REQUIREMENT ▸ Find every line in the records below that holds the word "developing" and copy it.
=== Begin Enclosure ===
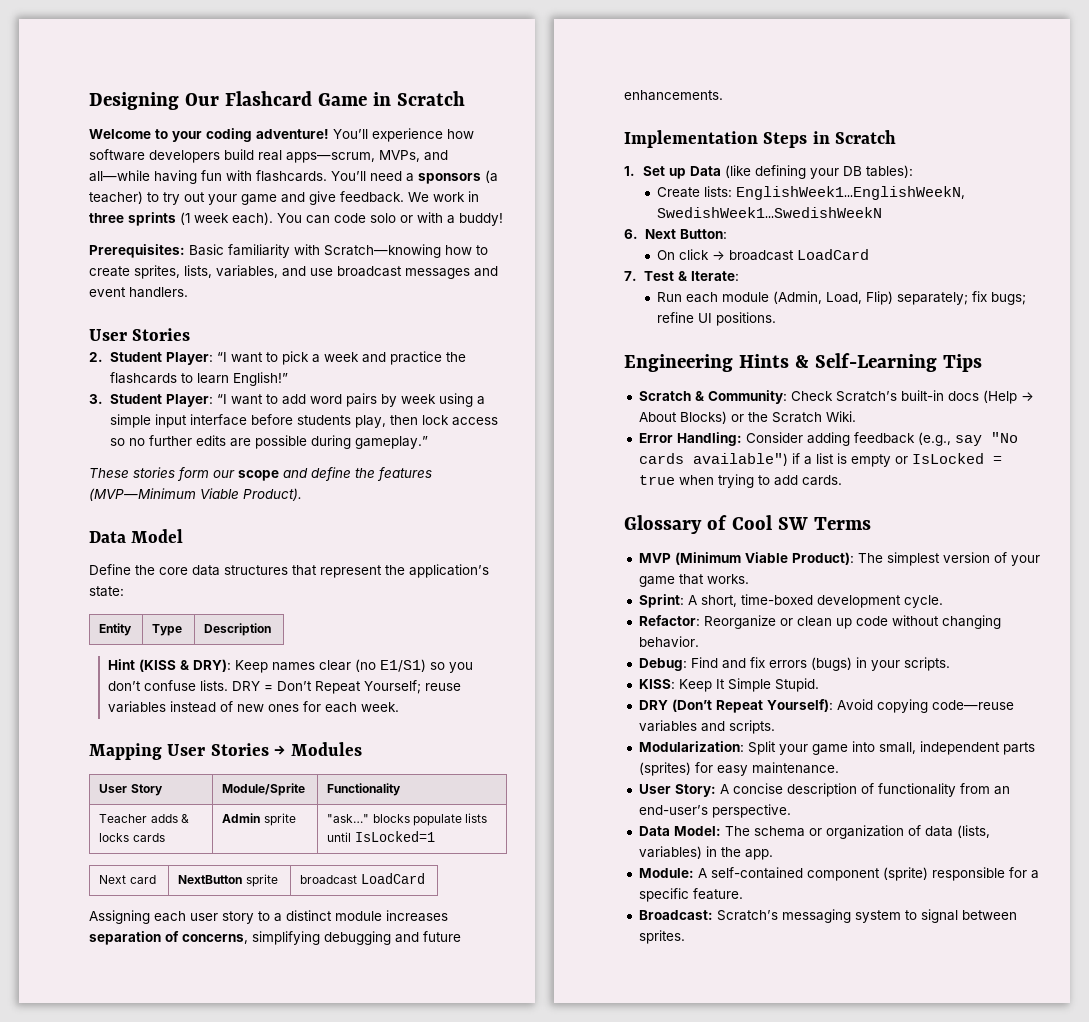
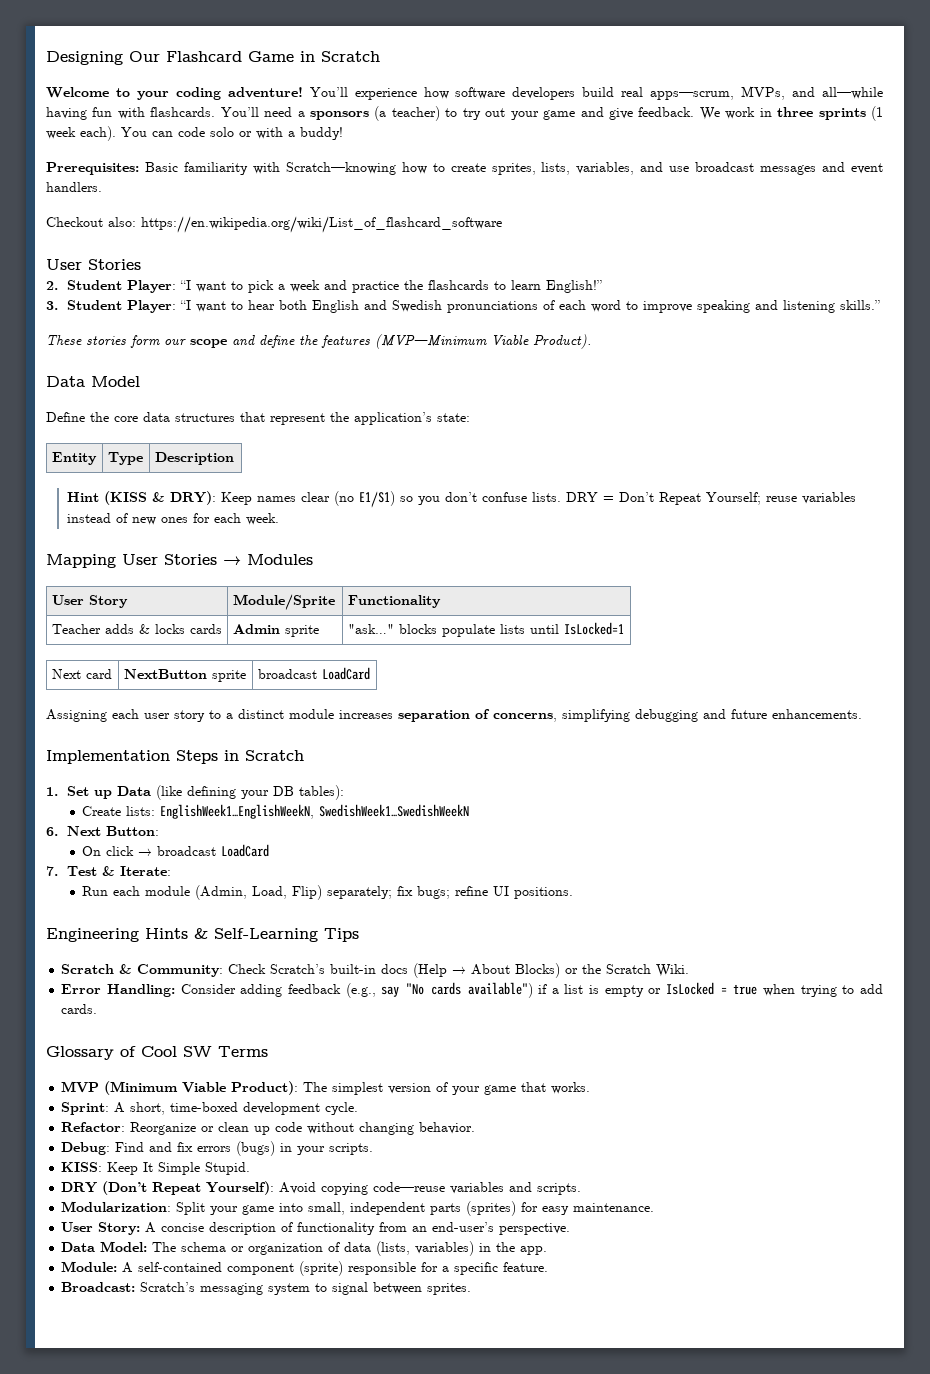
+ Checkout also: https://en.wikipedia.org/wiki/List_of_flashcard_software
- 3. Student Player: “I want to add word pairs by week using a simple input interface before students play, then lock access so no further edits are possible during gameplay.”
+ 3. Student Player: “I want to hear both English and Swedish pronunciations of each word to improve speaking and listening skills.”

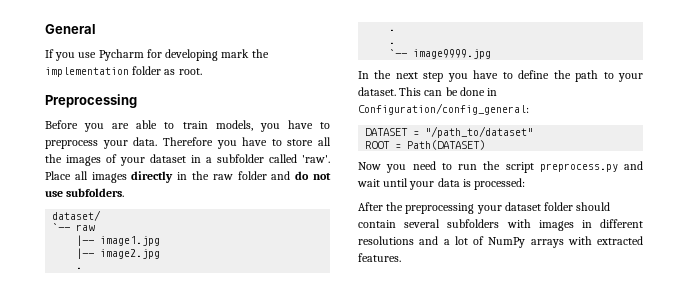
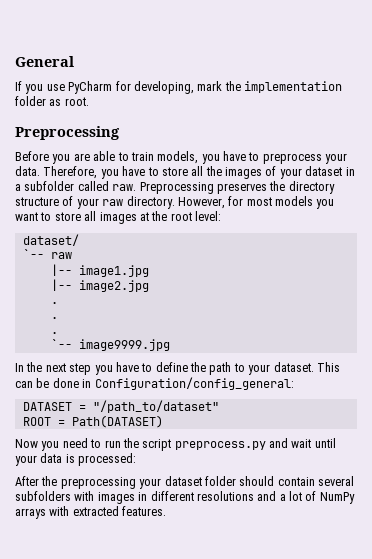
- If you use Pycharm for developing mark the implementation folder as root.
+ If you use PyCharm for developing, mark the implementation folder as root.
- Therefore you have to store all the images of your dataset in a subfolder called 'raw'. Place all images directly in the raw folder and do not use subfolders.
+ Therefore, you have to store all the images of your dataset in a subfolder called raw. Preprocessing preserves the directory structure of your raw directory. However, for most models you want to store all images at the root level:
=== End Enclosure ===
RESPONSE TO THIS TASK ▸
- If you use Pycharm for developing mark the implementation folder as root.
+ If you use PyCharm for developing, mark the implementation folder as root.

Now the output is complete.